Je suis très attaché à ce quartier et, pendant près de 30 ans, j’ai animé l’association de ses galeries. Certaines « historiques » ont disparu mais une nouvelle génération est en train de prendre le relais. Par ailleurs, si le nombre de galeries est resté constant, on assiste à une translation de l’art moderne et contemporain vers le design des années 50 et les arts premiers.

Pourquoi ce choix, dès l’origine, d’une spécialisation dans l’abstraction des années 1950 ?

Tout simplement parce qu’en ouvrant ma galerie, j’ai constaté que l’essentiel de ma collection était constitué d’œuvres des avant-gardes des années 50. Cette période a été tout à fait exceptionnelle. En effet, au lendemain de la guerre, Paris était l’épicentre de la création artistique dans le monde, véritable creuset où se retrouvaient les créateurs venus de l’Europe entière qui avaient fuit le joug des régimes nazis et communistes. Ces artistes ont eu le sentiment, à juste titre, d’avoir tout à reconstruire et ils ont révolutionné non seulement le langage pictural mais aussi l’expression artistique dans tous les domaines de la création.

Au-delà des choix esthétiques, ce segment est-il intéressant pour les collectionneurs ?

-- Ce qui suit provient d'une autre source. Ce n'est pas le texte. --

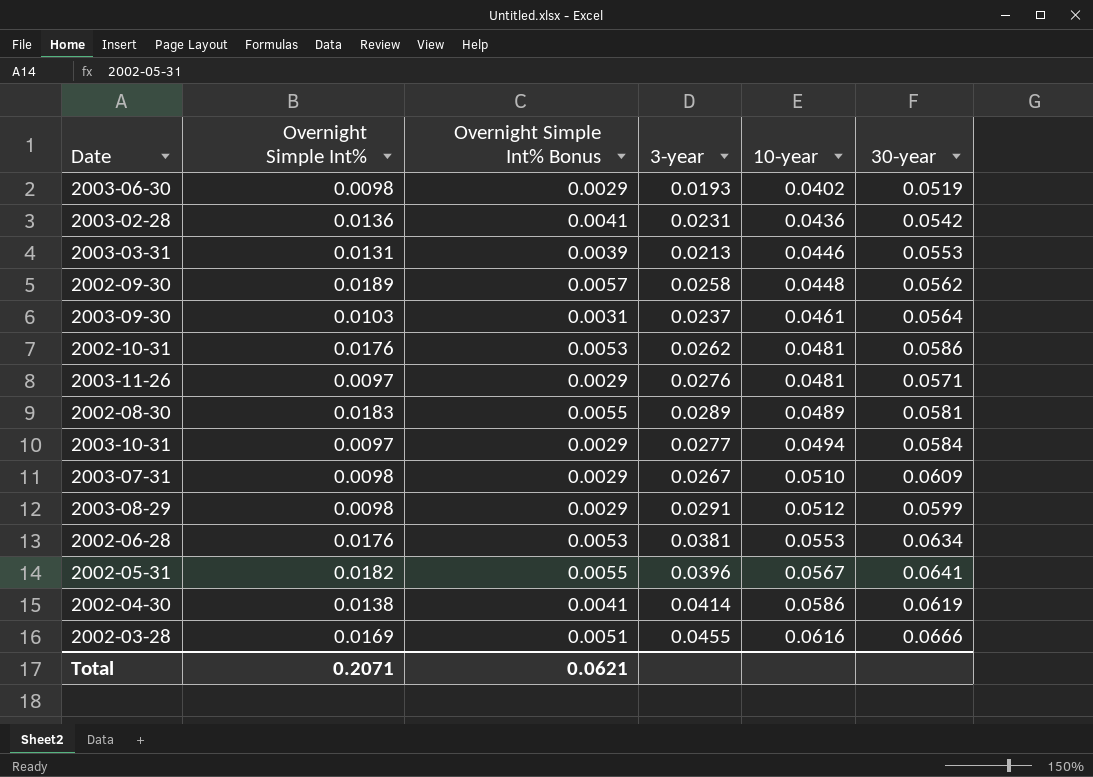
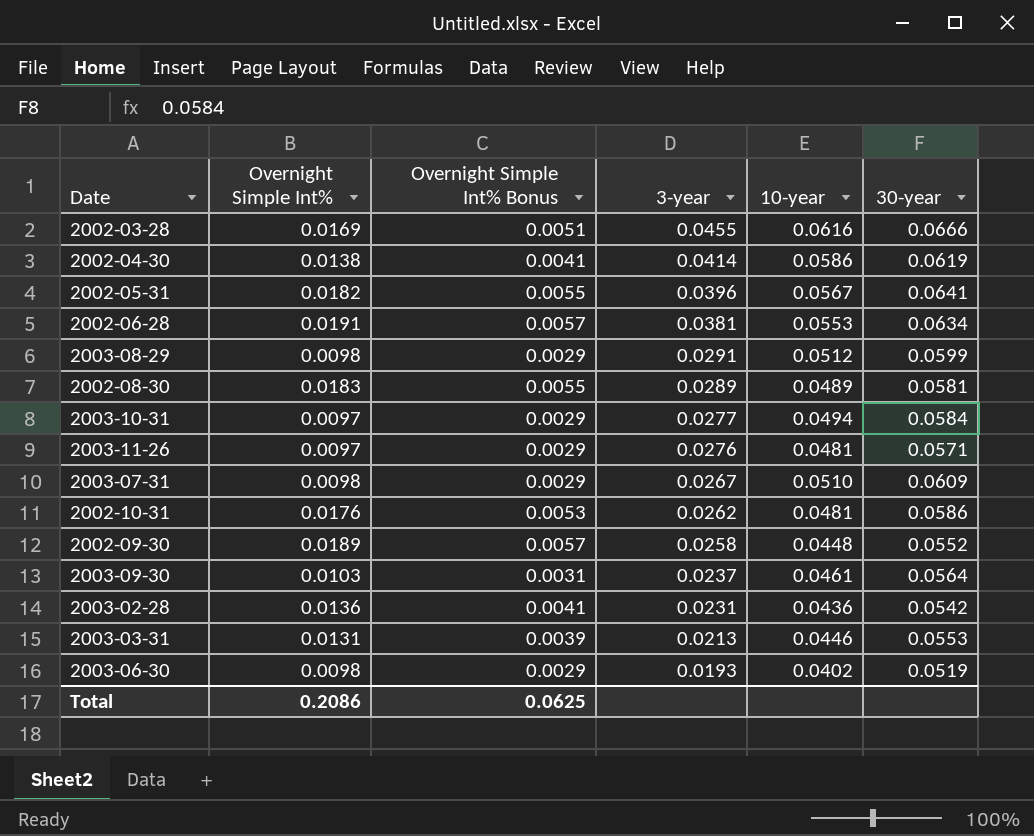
row order: 10-year ascending -> 3-year descending
2002-06-28 | Overnight Simple Int%: 0.0176 -> 0.0191
2002-06-28 | Overnight Simple Int% Bonus: 0.0053 -> 0.0057
2002-09-30 | 30-year: 0.0562 -> 0.0552
Total | Overnight Simple Int%: 0.2071 -> 0.2086
Total | Overnight Simple Int% Bonus: 0.0621 -> 0.0625

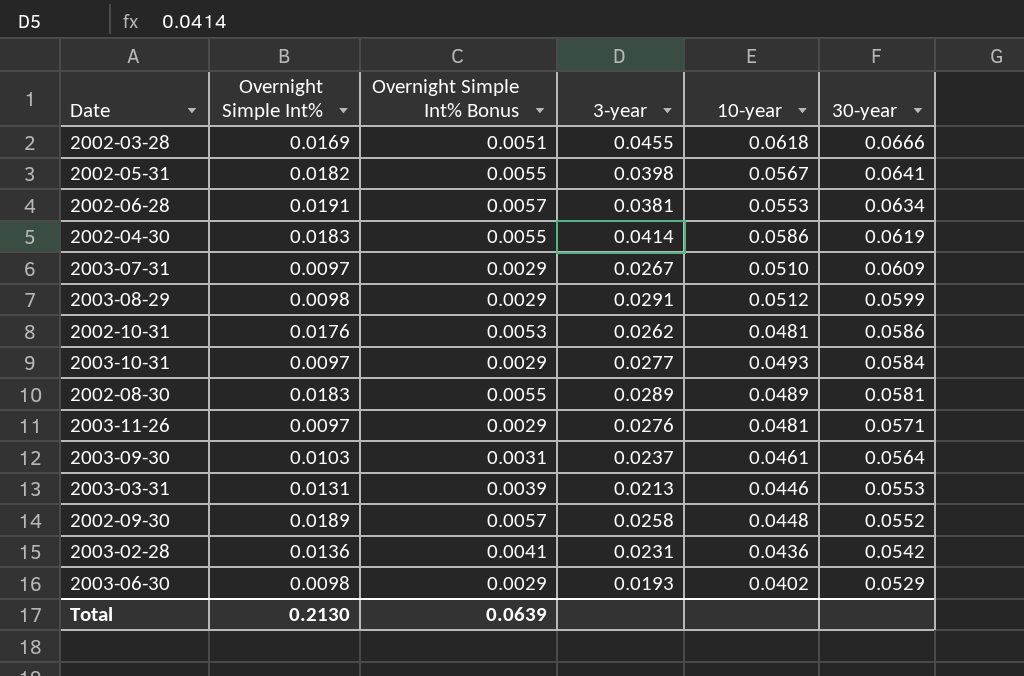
row order: 3-year descending -> 30-year descending
2002-03-28 | 10-year: 0.0616 -> 0.0618
2002-05-31 | 3-year: 0.0396 -> 0.0398
2002-04-30 | Overnight Simple Int%: 0.0138 -> 0.0183
2002-04-30 | Overnight Simple Int% Bonus: 0.0041 -> 0.0055
2003-07-31 | Overnight Simple Int%: 0.0098 -> 0.0097
2003-10-31 | 10-year: 0.0494 -> 0.0493
2003-06-30 | 30-year: 0.0519 -> 0.0529
Total | Overnight Simple Int%: 0.2086 -> 0.2130
Total | Overnight Simple Int% Bonus: 0.0625 -> 0.0639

From the beginning of the 1960s, the invasion of Pop Art, a veritable Trojan horse, was imported from the United States with considerable means to invade Europe economically. This had the effect of stifling in the bud this extraordinary creativity of the immediate post-war period. Results ? There were some very high quality artists on the market at surprisingly low prices. Today, a few of them are beginning to emerge from the rut, but there are too few of them and we are entitled to consider that this avant-garde of the 1950s may still have some good surprises in store. Moreover, compared to young artists without a past and an
uncertain future, their works are time-barred and therefore without risk of disappointment!

From this period, who are the most interesting artists?

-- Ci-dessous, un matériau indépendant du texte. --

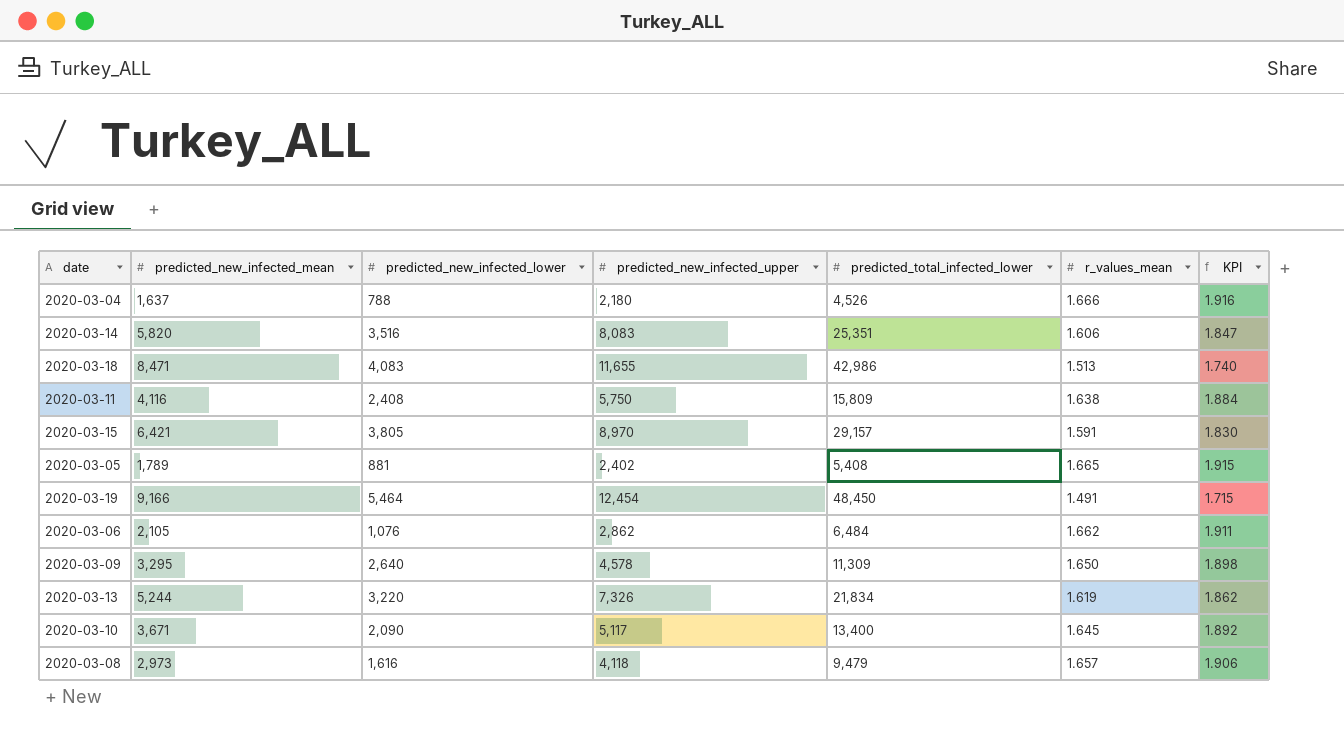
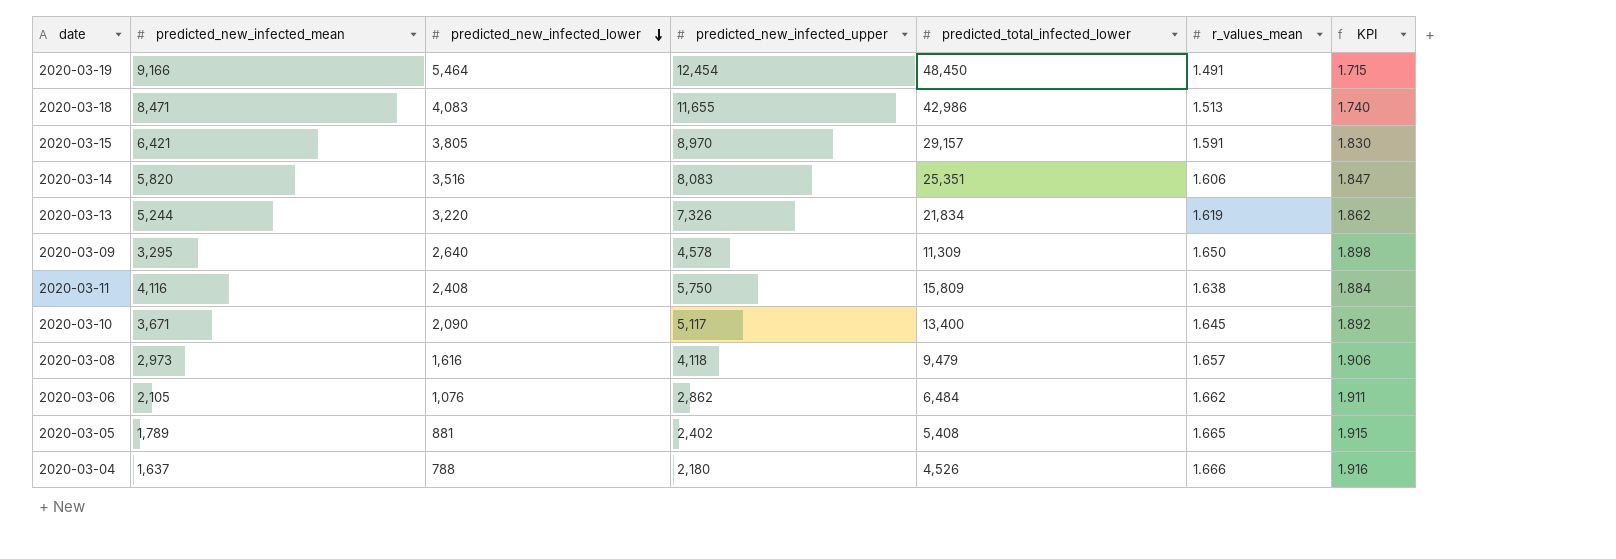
row order: none -> predicted_new_infected_lower descending

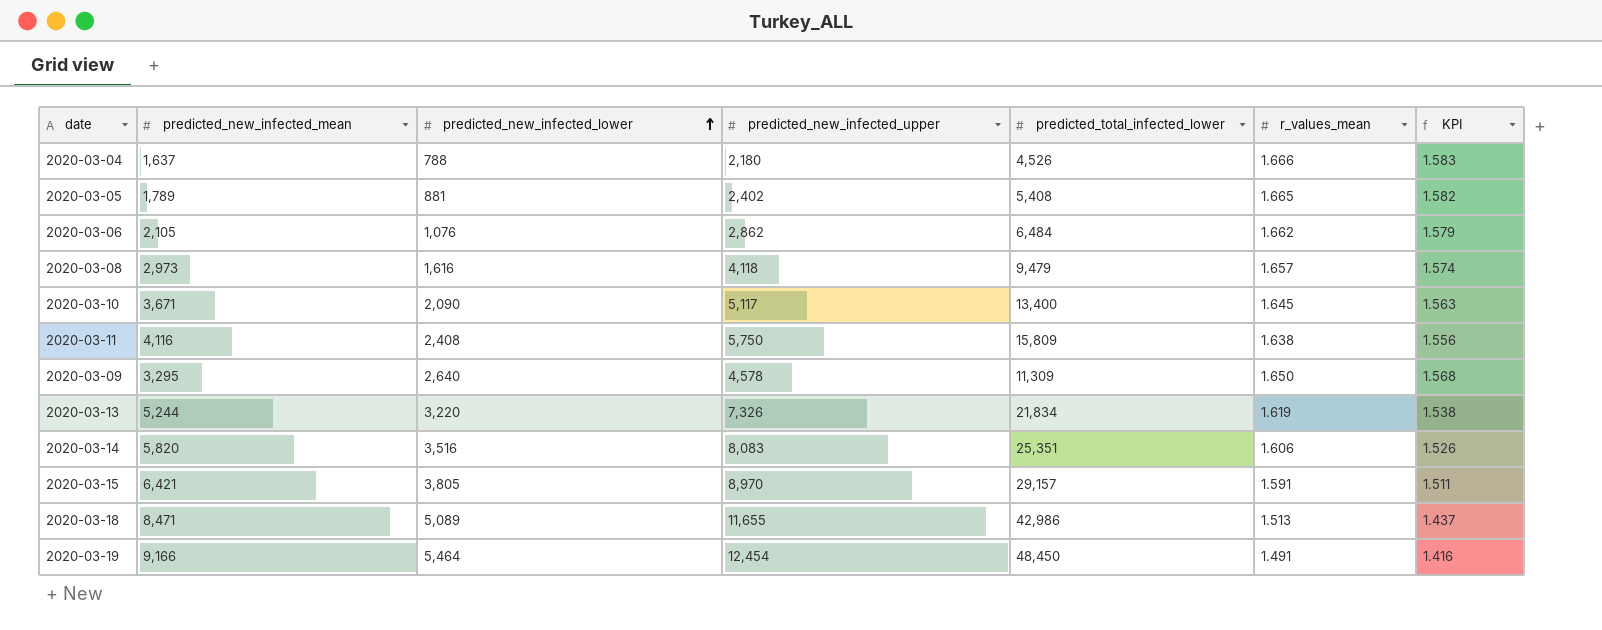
row order: predicted_new_infected_lower descending -> predicted_new_infected_lower ascending
column KPI | formula: [r_values_mean] * 1.15 -> [r_values_mean] * 0.95
2020-03-18 | predicted_new_infected_lower: 4,083 -> 5,089

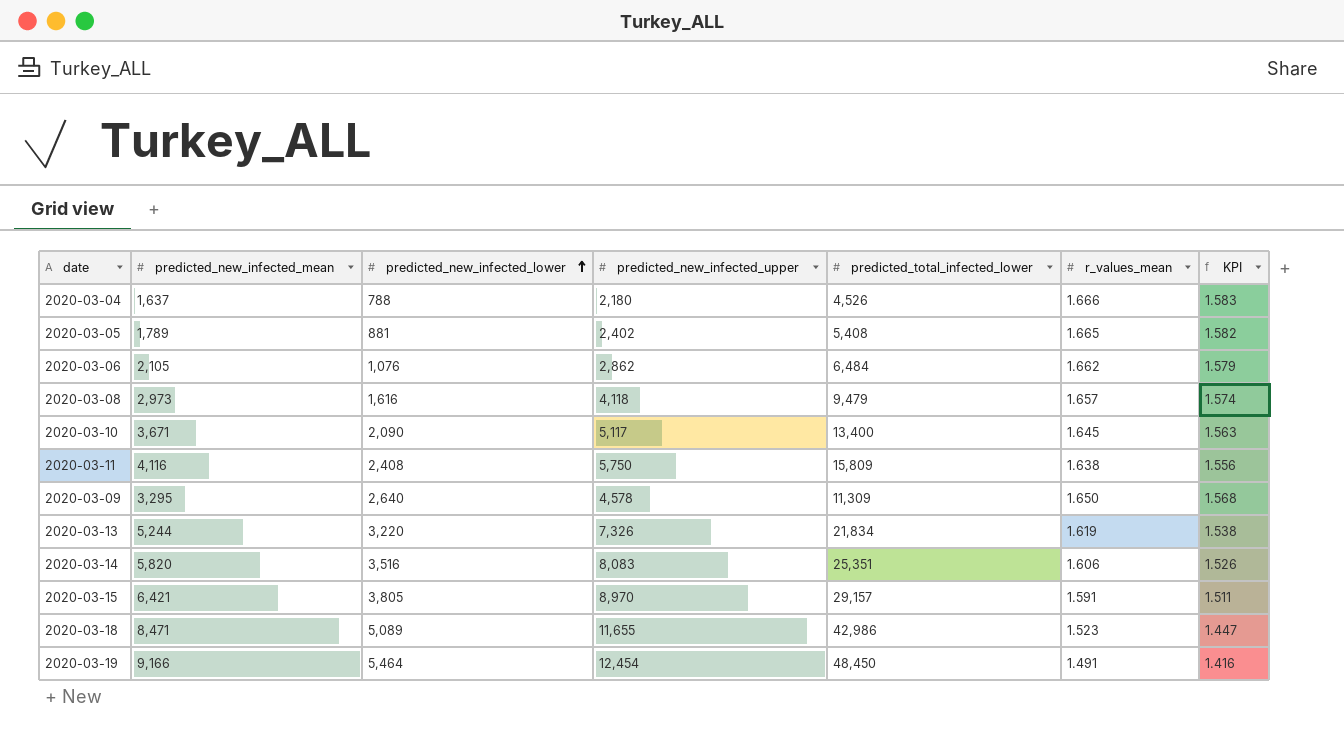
2020-03-18 | r_values_mean: 1.513 -> 1.523
2020-03-18 | KPI: 1.437 -> 1.447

Beyond the known names, already mentioned, we can look at the artists supported by the gallery such as Oscar Gauthier, Wladyslaw Lopuszniak, David Malkin… or Wanda Davanzo, Ernest EngelPak and Paul Ténèze.

You also have a policy of supporting contemporary artists. On what basis do you select them?

The sculptor Yves Guérin, for example, with whom I have been working for twenty years, and a few rare contemporary artists have all been carefully chosen with the eye of the collector more than that of the dealer. So, first of all, I have to be sensitive to their work; then that their expression is unprecedented in the 1950s.

What advice would you give to collectors?

First, not to confuse price and value; both can vary greatly over time and independently of each other. Then, to choose the artists with the eyes, not with the ears. Finally, to favor emotion, the origin of which is often unconscious and which, by definition, is very personal.

You are very involved with Unicef. Art and charity, an obvious partnership for you?

For decades, I have invested in causes of collective or general interest. UNICEF is one of them. Art and charity both appeal to sensitivity and emotion. The many charity sales that I organized, from 2004, for the benefit of Unicef ​​prove that they can also get closer on the financial level.